« Le Parlement ne se laissera pas toucher par l’éternel sophisme qui, au nom de la liberté, consacre la perpétuité de la misère et destitue de tout droit les travailleurs épuisés par une vie de labeur », s’exclamait Jaurès en 1901. Il était question de bâtir un système de retraites et la droite, parlant au nom du patronat d’alors, exigeait que la charge en incombât « à la société tout entière » et non pas en grande partie aux entreprises. La scène a changé bien entendu, mais la réaction remet le vieil ouvrage sur le métier. Les acquis sociaux comme la retraite à soixante ans font, à ses yeux, figure de privilèges tandis que les immenses avantages des grandes fortunes sont dépeints comme des droits naturels. Le débat au pas de charge du projet de contre-réforme a débuté hier par l’examen au sein de la commission des Affaires sociales. C’est le prélude à la bataille dans l’hémicycle qui débutera le 6 septembre. En attendant, un peu plus de 400 amendements ont été déposés par l’opposition que les députés godillots de l’UMP ont reçu consigne de tout rejeter. Les élus du parti présidentiel se sont même vu intimer l’ordre de retirer les leurs, afin de ne pas contrarier les faibles marges de manœuvre que veut conserver François Fillon. Scène cocasse où des députés renoncent à leur droit le plus essentiel et où un ministre discrédité se fait l’avocat d’un texte que l’opinion rejette ! Les travaux pourraient se borner « à prendre la température », a prévenu Jean-François Copé. Ce n’est plus le parti godillot, c’est le parti charentaises !
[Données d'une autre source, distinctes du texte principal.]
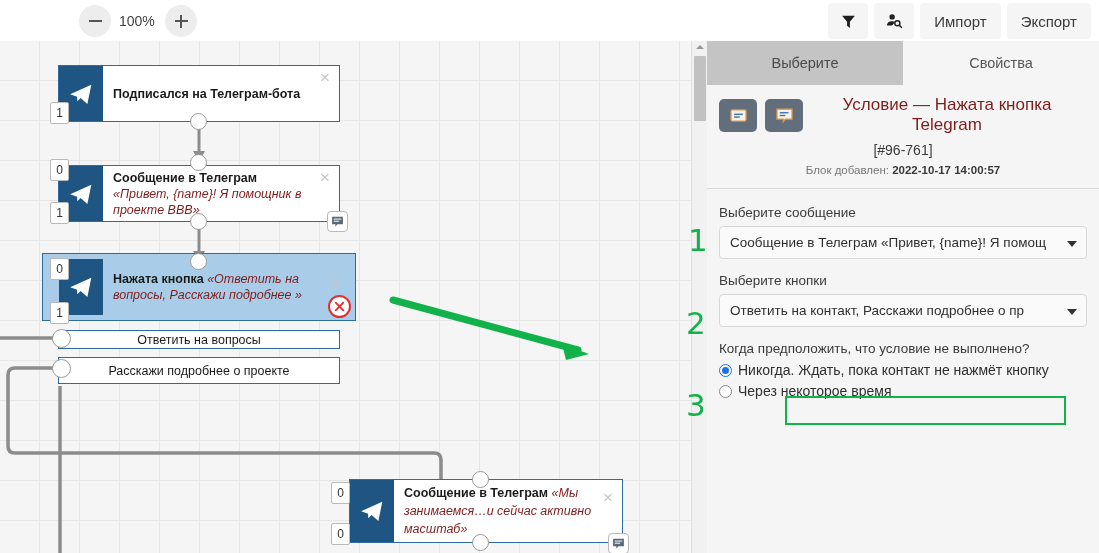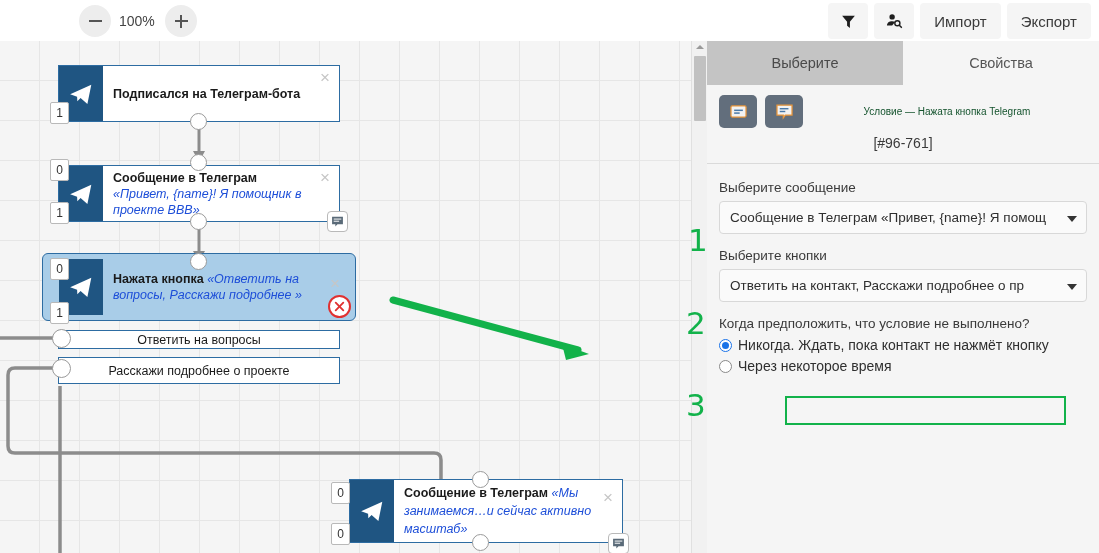--- a/index.html
+++ b/index.html
@@ -77,7 +77,7 @@
   .headrow{display:flex;align-items:center;gap:8px;}
   .sqbtn{width:38px;height:33px;border-radius:5px;background:#626e7c;display:flex;align-items:center;justify-content:center;cursor:pointer;flex:none;}
   .sqbtn svg{width:19px;height:19px;display:block;}
-  .headtitle{font-size:10px;color:#14532d;flex:1;text-align:center;padding-right:4px;}
+  .headtitle{font-size:17px;color:#7f1d1d;flex:1;text-align:center;padding-right:4px;}
   .headid{text-align:center;font-size:14px;color:#3a3a3a;margin-top:7px;}
   .headmeta{text-align:center;font-size:11.5px;color:#777;margin-top:6px;}
   .headmeta b{color:#3a3a3a;font-weight:700;}

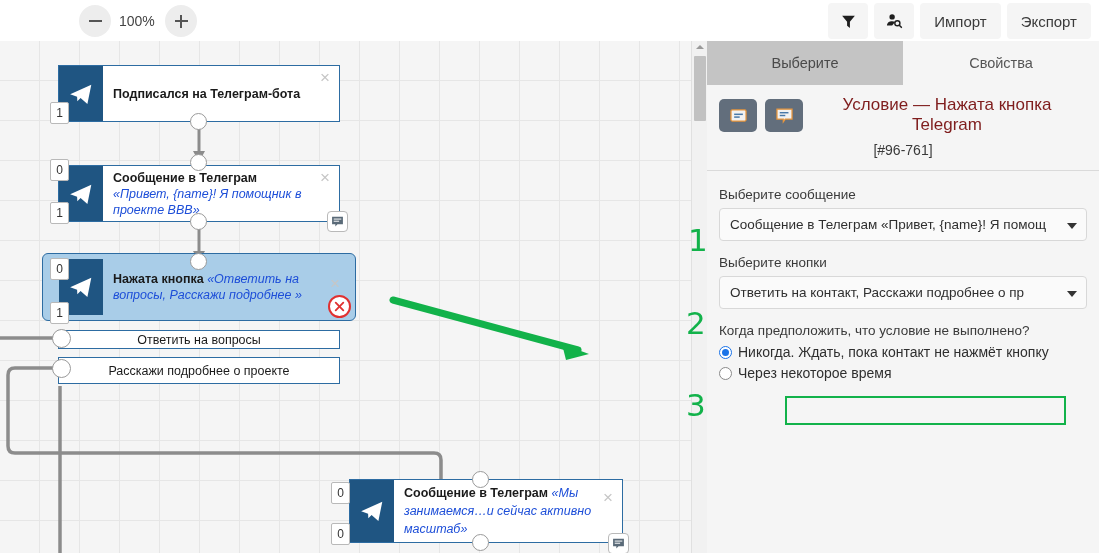--- a/index.html
+++ b/index.html
@@ -271,6 +271,9 @@
         <div class="headtitle">Условие — Нажата кнопка Telegram</div>
       </div>
       <div class="headid">[#96-761]</div>
+      <div class="headmeta">
+        <span>Блок добавлен: </span><b>2022-10-17 14:00:57</b>
+      </div>
     </div>
 
     <div class="form">

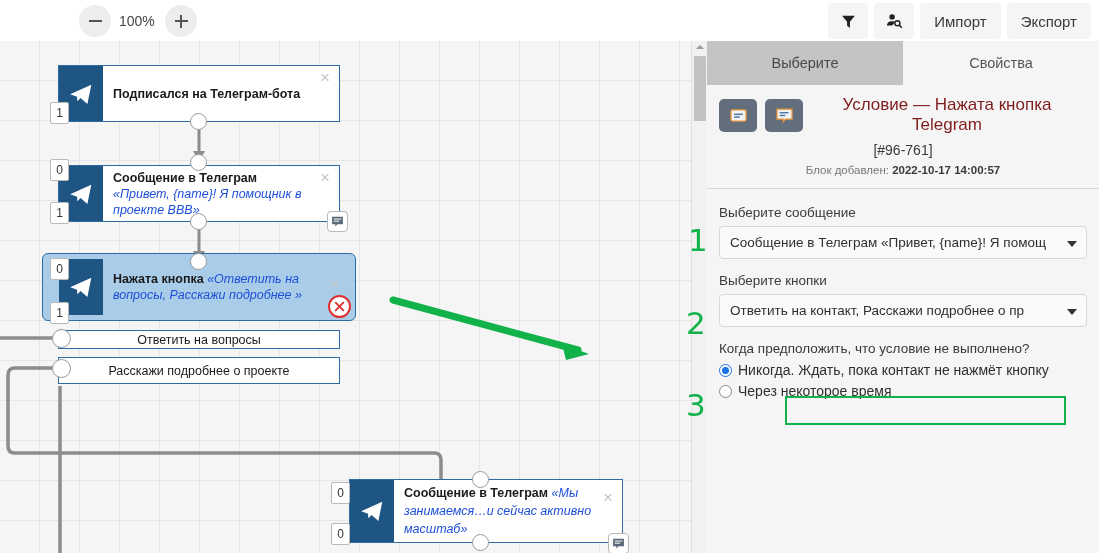--- a/index.html
+++ b/index.html
@@ -40,7 +40,7 @@
   .node .ntext{position:absolute;left:54px;right:28px;top:0;bottom:0;display:flex;align-items:center;
      font-size:12.5px;line-height:16px;color:#1a1a1a;}
   .node .ntext b{font-weight:700;margin-top:28px;}
-  .node .ntext i{font-style:italic;color:#1d4ed8;}
+  .node .ntext i{font-style:italic;color:#7f1d1d;}
   .node .close{position:absolute;right:6px;top:4px;width:16px;height:16px;color:#c6c6c6;font-size:17px;line-height:15px;
      text-align:center;cursor:pointer;font-family:"Liberation Sans",sans-serif;}
   .node.selected{background:#a9cde8;border-color:#2d6ca2;border-radius:6px;}

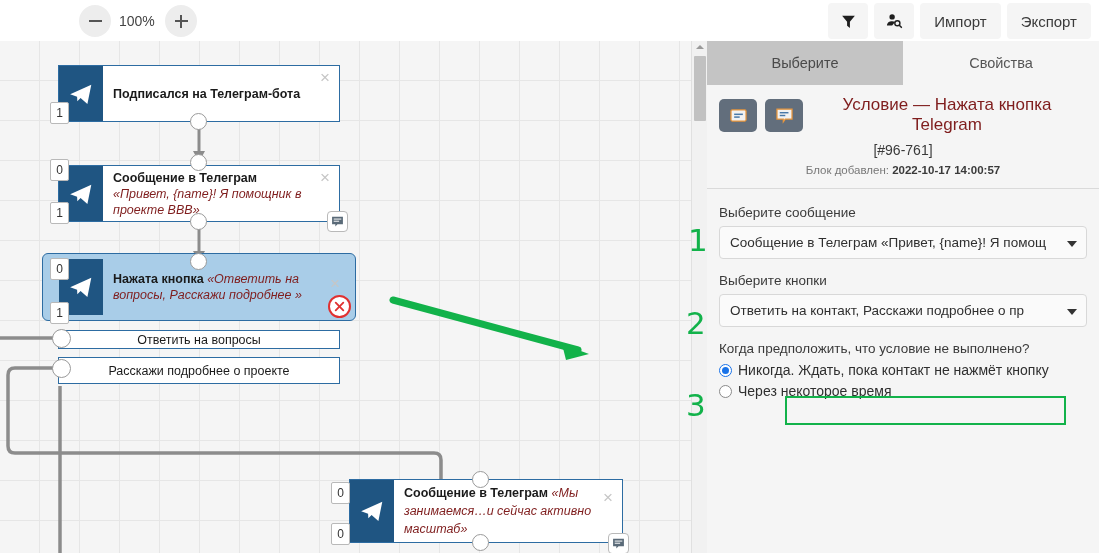--- a/index.html
+++ b/index.html
@@ -43,7 +43,7 @@
   .node .ntext i{font-style:italic;color:#7f1d1d;}
   .node .close{position:absolute;right:6px;top:4px;width:16px;height:16px;color:#c6c6c6;font-size:17px;line-height:15px;
      text-align:center;cursor:pointer;font-family:"Liberation Sans",sans-serif;}
-  .node.selected{background:#a9cde8;border-color:#2d6ca2;border-radius:6px;}
+  .node.selected{background:#a9cde8;border-color:#2d6ca2;}
 
   .port{position:absolute;width:17px;height:17px;border-radius:50%;background:#fff;border:1px solid #9a9a9a;box-sizing:border-box;cursor:pointer;}
 

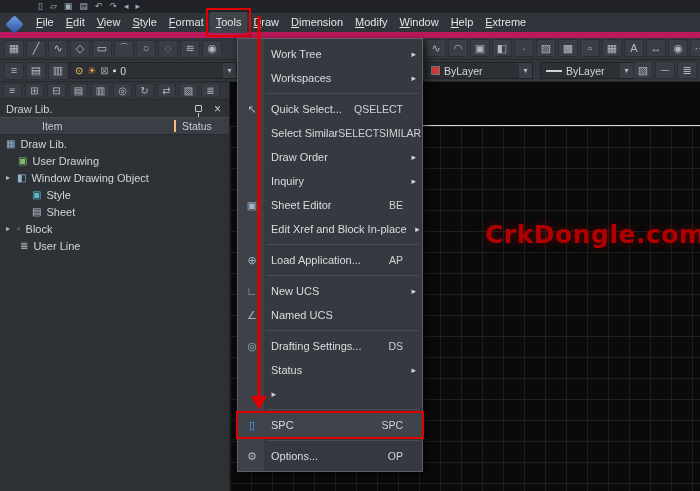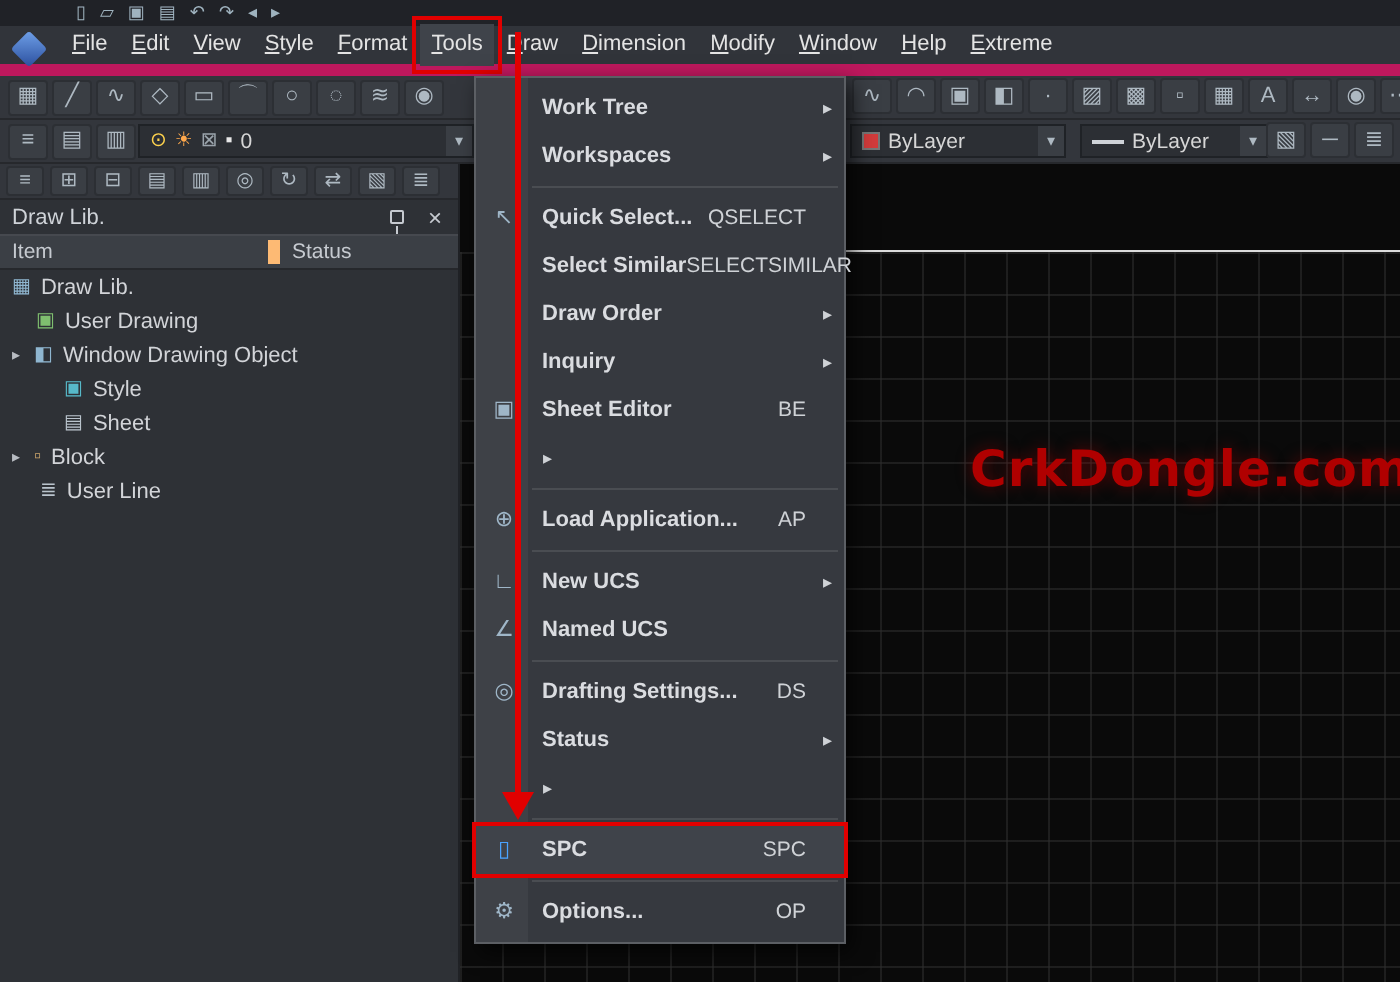--- a/index.html
+++ b/index.html
@@ -97,7 +97,7 @@
   .mi-icon { width:22px; flex:none; text-align:center; font-size:11px; line-height:1;
              color:#9fb6c8; }
   .mi-icon.spc { color:#4aa3ff; }
-  .mi-label { flex:1; padding-left:8px; white-space:nowrap;font-weight:bold; }
+  .mi-label { flex:1; padding-left:8px; white-space:nowrap; }
   .mi-shortcut { font-size:10.5px; color:#cfd2d6; padding-right:3px; }
   .mi-sub { width:10px; flex:none; text-align:right; font-size:9px; color:#cfd2d6; }
   .msep { height:1px; background:#4a4d52; margin:3px 3px 3px 28px; }

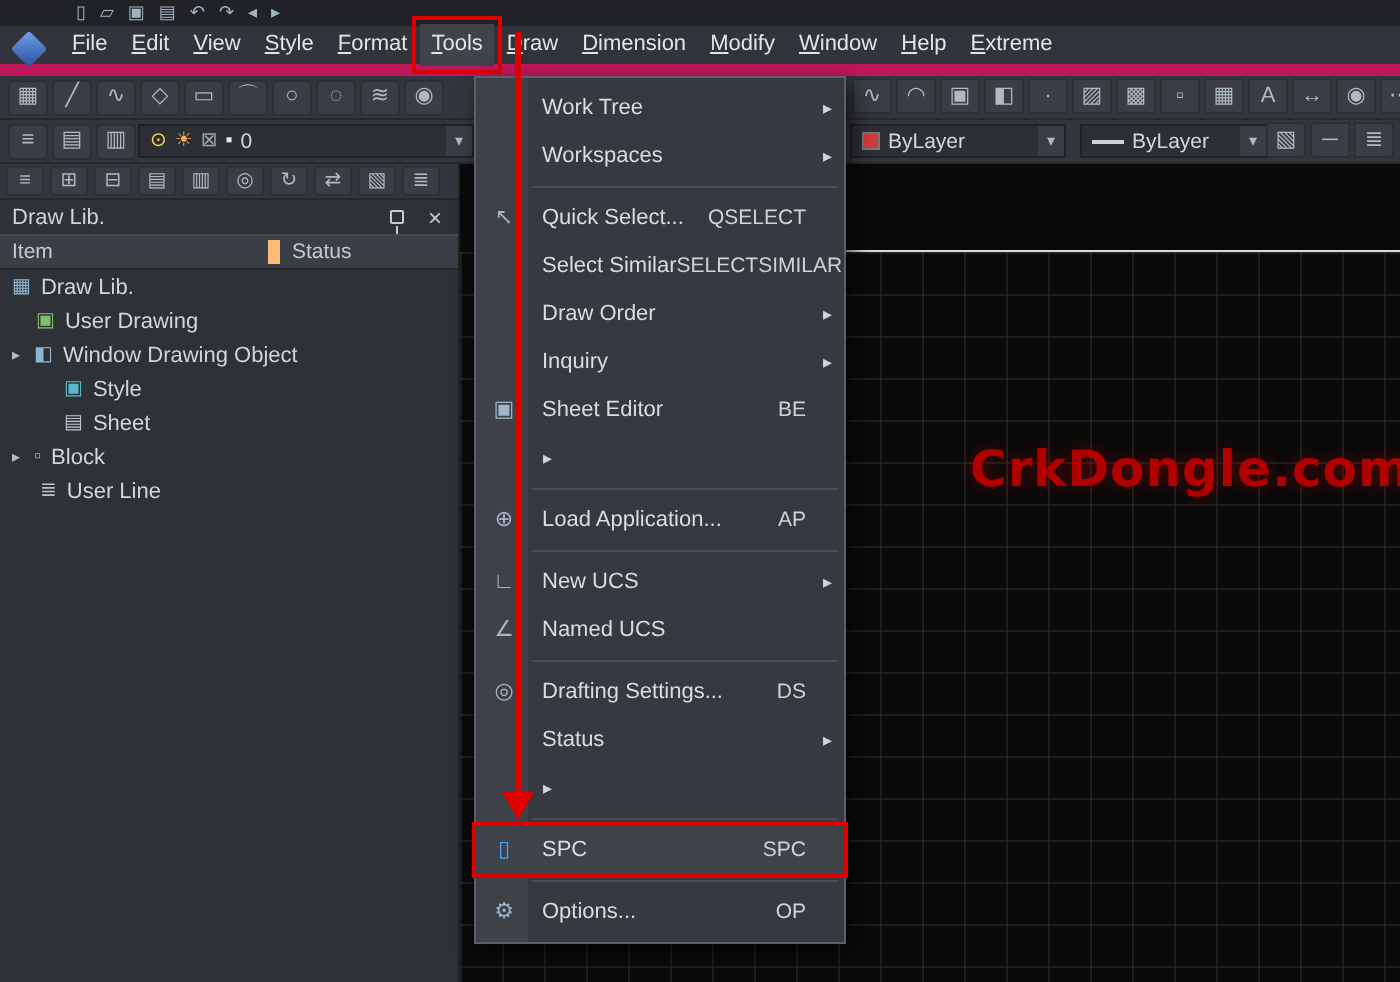--- a/index.html
+++ b/index.html
@@ -65,7 +65,7 @@
   .panel-cols { height:18px; display:flex; align-items:center; background:#3b3f45;
                 border-top:1px solid #46494f; border-bottom:1px solid #26282c;
                 font-size:10.5px; color:#c6cad0; }
-  .col-item { width:140px; padding-left:6px; border-right:6px solid #fdba74; }
+  .col-item { width:140px; padding-left:6px; border-right:2px solid #fdba74;margin-left:36px; }
   .col-status { flex:1; padding-left:6px; }
   .tree { font-size:11px; color:#d2d4d8; }
   .tree-row { height:17px; display:flex; align-items:center; gap:5px; }

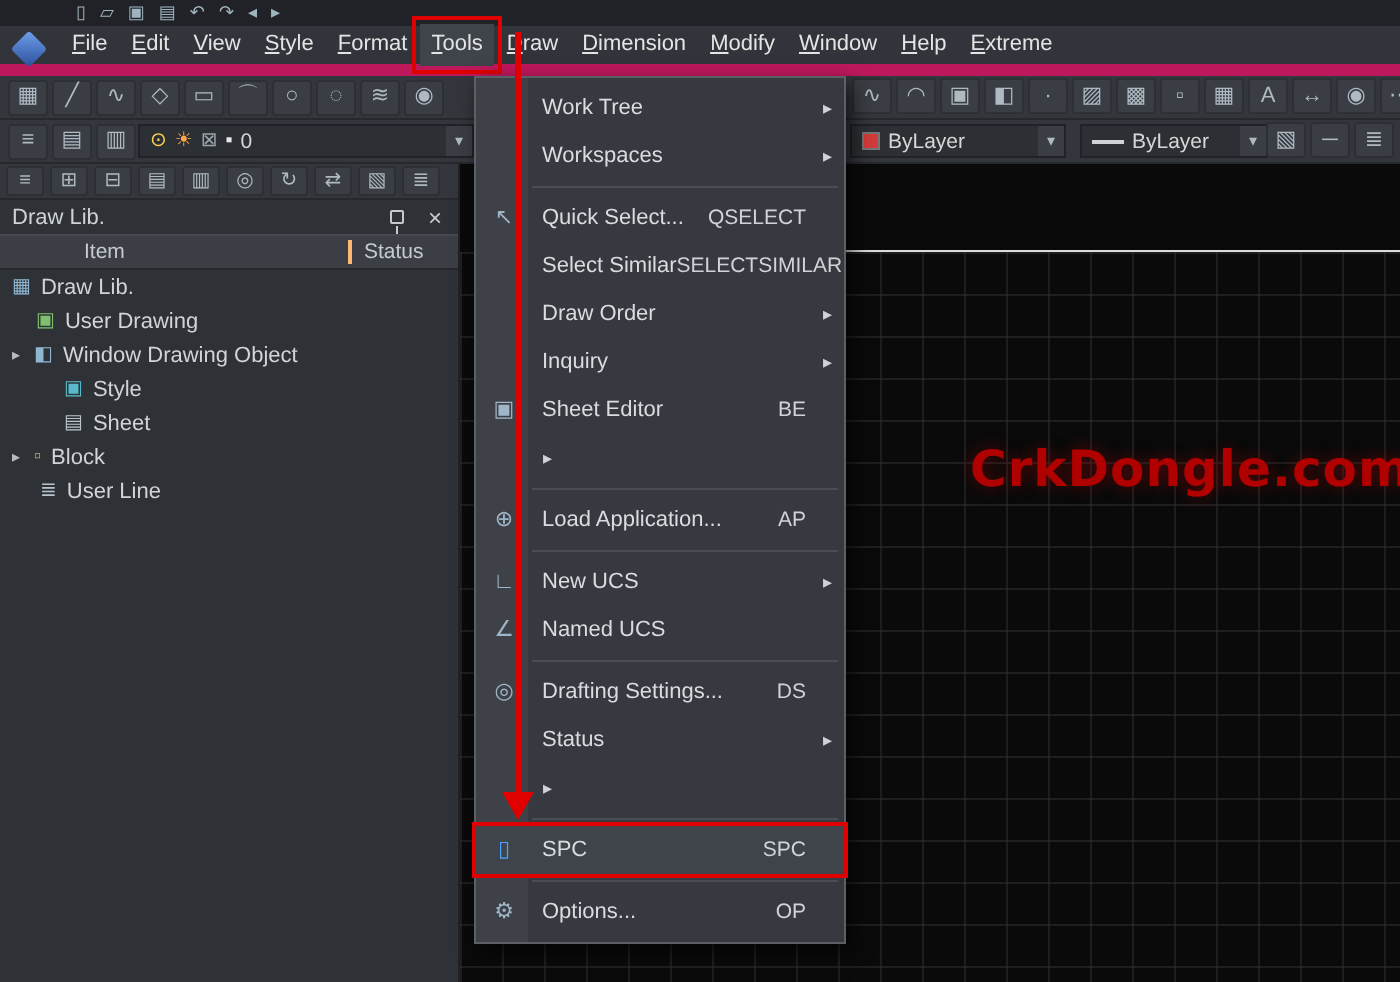--- a/index.html
+++ b/index.html
@@ -307,6 +307,7 @@
     </div>
     <div class="mi">
       <span class="mi-icon"></span>
+        <span class="mi-label">Edit Xref and Block In-place</span>
       <span class="mi-shortcut"></span>
         <span class="mi-sub">▸</span>
     </div>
Éric Woerth, à qui l’actualité joue bien des tours, s’est borné à prédire que « l’esprit de responsabilité soufflera ». En vertu de quoi les salariés confrontés aux tâches les plus pénibles resteront attelés au labeur qui les détruit, sans merci et au moins jusqu’à soixante-deux ans, Sauf à rompre sous l’épreuve et être diagnostiqués à 20 % d’invalidité. Mais de l’espérance de vie des ouvriers réduite de plus de quinze ans par rapport aux dirigeants d’entreprise, nul de s’émouvra dans les cercles bien élevés qui entourent le toujours ministre du Travail. Ce n’est pas une conversation de champ de courses !
L’été ne reste pas en jachère pour ceux qui refusent cette régression sociale. Dans de multiples lieux, des pétitions sont proposées, les syndicalistes maintiennent des permanences d’action, des débats s’organisent. Les députés communistes et républicains ont établi un contre-projet circonstancié, argumenté et chiffré qui démontre que d’autres voies peuvent être empruntées pour résoudre le problème du financement des régimes de retraite. Sous la plage, les pavés sont briqués pour la rentrée. Ils verront défiler des millions de Français que n’impressionne pas un président raide comme l’injustice. Il répète qu’il n’écoutera pas la rumeur qui monte du pays. Et qu’il décidera contre tous. « Triste spectacle que celui du galop, à travers l’absurde, d’un homme médiocre échappé », écrivait Victor Hugo, disant du même : « Il a pour lui l’argent, l’agio, la banque, le coffre-fort (…) On y ajoutera le cynisme car, la France, il la foule aux pieds, lui rit au nez, la brave, la nie, l’insulte et la bafoue. » L’écrivain stigmatisait Napoléon le Petit, dont la droite sarkozyste a fait son héros. Qui devrait se rappeler que bien souvent des montures ont mis bas leurs cavaliers. Et que si ce Napoléon-là a bien connu des retraites, elles étaient honteuses.